• _Exercise instructions_: Quote each line of the material verbatim, without the pictures.

• _Extracted entries_:
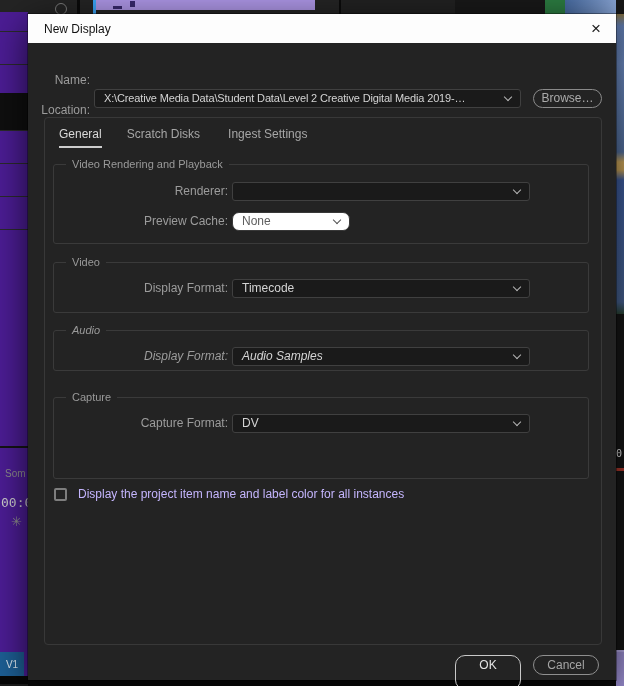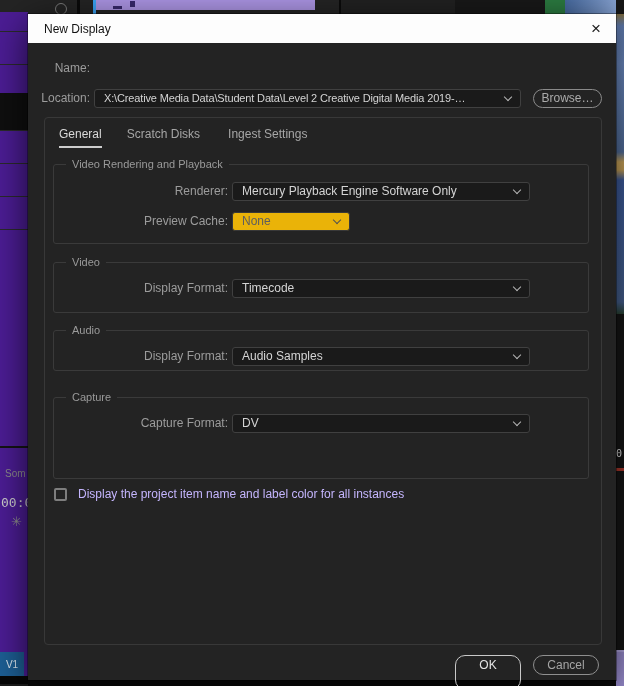--- a/index.html
+++ b/index.html
@@ -46,53 +46,53 @@
   
   .dialog { left:28px; top:14px; width:588px; height:666px; background:#232323;
     box-shadow:0 0 0 1px rgba(0,0,0,.35), 0 10px 36px rgba(0,0,0,.7); z-index:10; }
   .titlebar { position:relative; width:100%; height:29px; background:#fdfdfd;
     display:flex; align-items:center; justify-content:space-between; padding:0 10px 0 16px; }
   .title { font-size:12px; color:#111; }
   .close-x { font-size:17px; color:#1a1a1a; width:20px; text-align:center; cursor:default; line-height:1; }
   .dbody { position:relative; width:100%; height:637px; }
 
   .flabel { position:absolute; left:0; width:62px; height:19px; line-height:19px;
-    text-align:right; font-size:12px; color:#9c9c9c; }
+    text-align:right; font-size:12px; color:#9c9c9c;margin-top:12px; }
 
   .name-input { position:absolute; left:66px; top:16px; width:508px; height:19px;
     background:#eef1f4; border:2px solid #3a87e0; border-radius:3px;
     display:flex; align-items:center; padding-left:3px; }
   .sel-text { background:#3d97fb; color:#0e1620; font-size:12px; line-height:14px; padding:0 1px; }
   .caret { display:inline-block; width:2px; height:12px; background:#d9822b; }
 
   .dropdown { position:absolute; height:19px; background:#1a1a1a; border:1px solid #404040;
     border-radius:3px; color:#d4d4d4; font-size:12px; line-height:17px;
     padding:0 24px 0 9px; white-space:nowrap; overflow:hidden; }
   .dropdown .chev { position:absolute; right:9px; top:4px; width:6px; height:6px;
     border-right:1.5px solid #b5b5b5; border-bottom:1.5px solid #b5b5b5; transform:rotate(45deg); }
-  .dropdown.disabled { background:#eab308; border-color:#383838; color:#5e5e5e; }
+  .dropdown.disabled { background:#ffffff; border-color:#383838; color:#5e5e5e;border-radius:7px; }
   .dropdown.disabled .chev { border-color:#525252; }
   .loc-dd { left:66px; top:46px; width:427px; font-size:11px; letter-spacing:-0.15px; }
 
   .pill { position:absolute; height:19px; border-radius:10px; background:transparent;
     font-size:12px; text-align:center; line-height:17px; }
   .browse { left:505px; top:46px; width:69px; border:1px solid #8a8a8a; color:#ababab; }
   .ok { left:427px; top:612px; width:66px; height:35px; border:1.5px solid #c8c8c8; color:#e3e3e3; line-height:18px; }
   .cancel { left:505px; top:612px; width:66px; height:20px; border:1px solid #8f8f8f; color:#a5a5a5; line-height:19px; }
 
   .panel { position:absolute; left:16px; top:74px; width:558px; height:528px;
     border:1px solid #383838; border-radius:4px; }
   .tabs { position:absolute; left:14px; top:9px; display:flex; }
   .tab { font-size:12px; color:#a6a6a6; padding-bottom:5px;text-align:center; }
   .tab.active { color:#d9d9d9; border-bottom:2px solid #cdcdcd; }
   .tab-gap1 { width:25px; } .tab-gap2 { width:28px; }
 
   .group { position:absolute; left:8px; width:536px; border:1px solid #3a3a3a; border-radius:3px; }
   .g1 { top:46px; height:80px; } .g2 { top:144px; height:51px; }
-  .g3 { top:212px; height:41px; } .g4 { top:279px; height:82px; }
+  .g3 { top:212px; height:41px;font-style:italic; } .g4 { top:279px; height:82px; }
   .legend { position:absolute; top:-8px; left:12px; background:#232323;
     padding:0 6px; font-size:11px; color:#9a9a9a; line-height:15px; }
   .glabel { position:absolute; left:0; width:174px; height:19px; line-height:19px;
     text-align:right; font-size:12px; color:#9c9c9c; }
   .gdd { left:178px; width:298px; }
   .gdd.small { width:118px; }
 
   .chk-row { position:absolute; left:9px; top:369px; display:flex; align-items:center; }
   .chk-box { width:13px; height:13px; border:2px solid #7e7e7e; border-radius:2px; background:transparent; }
   .chk-label { margin-left:11px; font-size:12px; color:#c4b5fd; line-height:15px; }
@@ -164,21 +164,20 @@
           <span class="tab-gap1"></span>
           <span class="tab">Scratch Disks</span>
           <span class="tab-gap2"></span>
           <span class="tab">Ingest Settings</span>
         </div>
 
         <div class="group g1">
           <span class="legend">Video Rendering and Playback</span>
           <div class="glabel" style="top:17px">Renderer:</div>
           <div class="dropdown gdd" style="top:17px">
-            <span>Mercury Playback Engine Software Only</span>
             <span class="chev"></span>
           </div>
           <div class="glabel" style="top:47px">Preview Cache:</div>
           <div class="dropdown gdd small disabled" style="top:47px">
             <span>None</span>
             <span class="chev"></span>
           </div>
         </div>
 
         <div class="group g2">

• _Completed exercise_:
--- a/index.html
+++ b/index.html
@@ -46,53 +46,53 @@
   
   .dialog { left:28px; top:14px; width:588px; height:666px; background:#232323;
     box-shadow:0 0 0 1px rgba(0,0,0,.35), 0 10px 36px rgba(0,0,0,.7); z-index:10; }
   .titlebar { position:relative; width:100%; height:29px; background:#fdfdfd;
     display:flex; align-items:center; justify-content:space-between; padding:0 10px 0 16px; }
   .title { font-size:12px; color:#111; }
   .close-x { font-size:17px; color:#1a1a1a; width:20px; text-align:center; cursor:default; line-height:1; }
   .dbody { position:relative; width:100%; height:637px; }
 
   .flabel { position:absolute; left:0; width:62px; height:19px; line-height:19px;
-    text-align:right; font-size:12px; color:#9c9c9c; }
+    text-align:right; font-size:12px; color:#9c9c9c;margin-top:12px; }
 
   .name-input { position:absolute; left:66px; top:16px; width:508px; height:19px;
     background:#eef1f4; border:2px solid #3a87e0; border-radius:3px;
     display:flex; align-items:center; padding-left:3px; }
   .sel-text { background:#3d97fb; color:#0e1620; font-size:12px; line-height:14px; padding:0 1px; }
   .caret { display:inline-block; width:2px; height:12px; background:#d9822b; }
 
   .dropdown { position:absolute; height:19px; background:#1a1a1a; border:1px solid #404040;
     border-radius:3px; color:#d4d4d4; font-size:12px; line-height:17px;
     padding:0 24px 0 9px; white-space:nowrap; overflow:hidden; }
   .dropdown .chev { position:absolute; right:9px; top:4px; width:6px; height:6px;
     border-right:1.5px solid #b5b5b5; border-bottom:1.5px solid #b5b5b5; transform:rotate(45deg); }
-  .dropdown.disabled { background:#eab308; border-color:#383838; color:#5e5e5e; }
+  .dropdown.disabled { background:#ffffff; border-color:#383838; color:#5e5e5e;border-radius:7px; }
   .dropdown.disabled .chev { border-color:#525252; }
   .loc-dd { left:66px; top:46px; width:427px; font-size:11px; letter-spacing:-0.15px; }
 
   .pill { position:absolute; height:19px; border-radius:10px; background:transparent;
     font-size:12px; text-align:center; line-height:17px; }
   .browse { left:505px; top:46px; width:69px; border:1px solid #8a8a8a; color:#ababab; }
   .ok { left:427px; top:612px; width:66px; height:35px; border:1.5px solid #c8c8c8; color:#e3e3e3; line-height:18px; }
   .cancel { left:505px; top:612px; width:66px; height:20px; border:1px solid #8f8f8f; color:#a5a5a5; line-height:19px; }
 
   .panel { position:absolute; left:16px; top:74px; width:558px; height:528px;
     border:1px solid #383838; border-radius:4px; }
   .tabs { position:absolute; left:14px; top:9px; display:flex; }
   .tab { font-size:12px; color:#a6a6a6; padding-bottom:5px;text-align:center; }
   .tab.active { color:#d9d9d9; border-bottom:2px solid #cdcdcd; }
   .tab-gap1 { width:25px; } .tab-gap2 { width:28px; }
 
   .group { position:absolute; left:8px; width:536px; border:1px solid #3a3a3a; border-radius:3px; }
   .g1 { top:46px; height:80px; } .g2 { top:144px; height:51px; }
-  .g3 { top:212px; height:41px; } .g4 { top:279px; height:82px; }
+  .g3 { top:212px; height:41px;font-style:italic; } .g4 { top:279px; height:82px; }
   .legend { position:absolute; top:-8px; left:12px; background:#232323;
     padding:0 6px; font-size:11px; color:#9a9a9a; line-height:15px; }
   .glabel { position:absolute; left:0; width:174px; height:19px; line-height:19px;
     text-align:right; font-size:12px; color:#9c9c9c; }
   .gdd { left:178px; width:298px; }
   .gdd.small { width:118px; }
 
   .chk-row { position:absolute; left:9px; top:369px; display:flex; align-items:center; }
   .chk-box { width:13px; height:13px; border:2px solid #7e7e7e; border-radius:2px; background:transparent; }
   .chk-label { margin-left:11px; font-size:12px; color:#c4b5fd; line-height:15px; }
@@ -164,21 +164,20 @@
           <span class="tab-gap1"></span>
           <span class="tab">Scratch Disks</span>
           <span class="tab-gap2"></span>
           <span class="tab">Ingest Settings</span>
         </div>
 
         <div class="group g1">
           <span class="legend">Video Rendering and Playback</span>
           <div class="glabel" style="top:17px">Renderer:</div>
           <div class="dropdown gdd" style="top:17px">
-            <span>Mercury Playback Engine Software Only</span>
             <span class="chev"></span>
           </div>
           <div class="glabel" style="top:47px">Preview Cache:</div>
           <div class="dropdown gdd small disabled" style="top:47px">
             <span>None</span>
             <span class="chev"></span>
           </div>
         </div>
 
         <div class="group g2">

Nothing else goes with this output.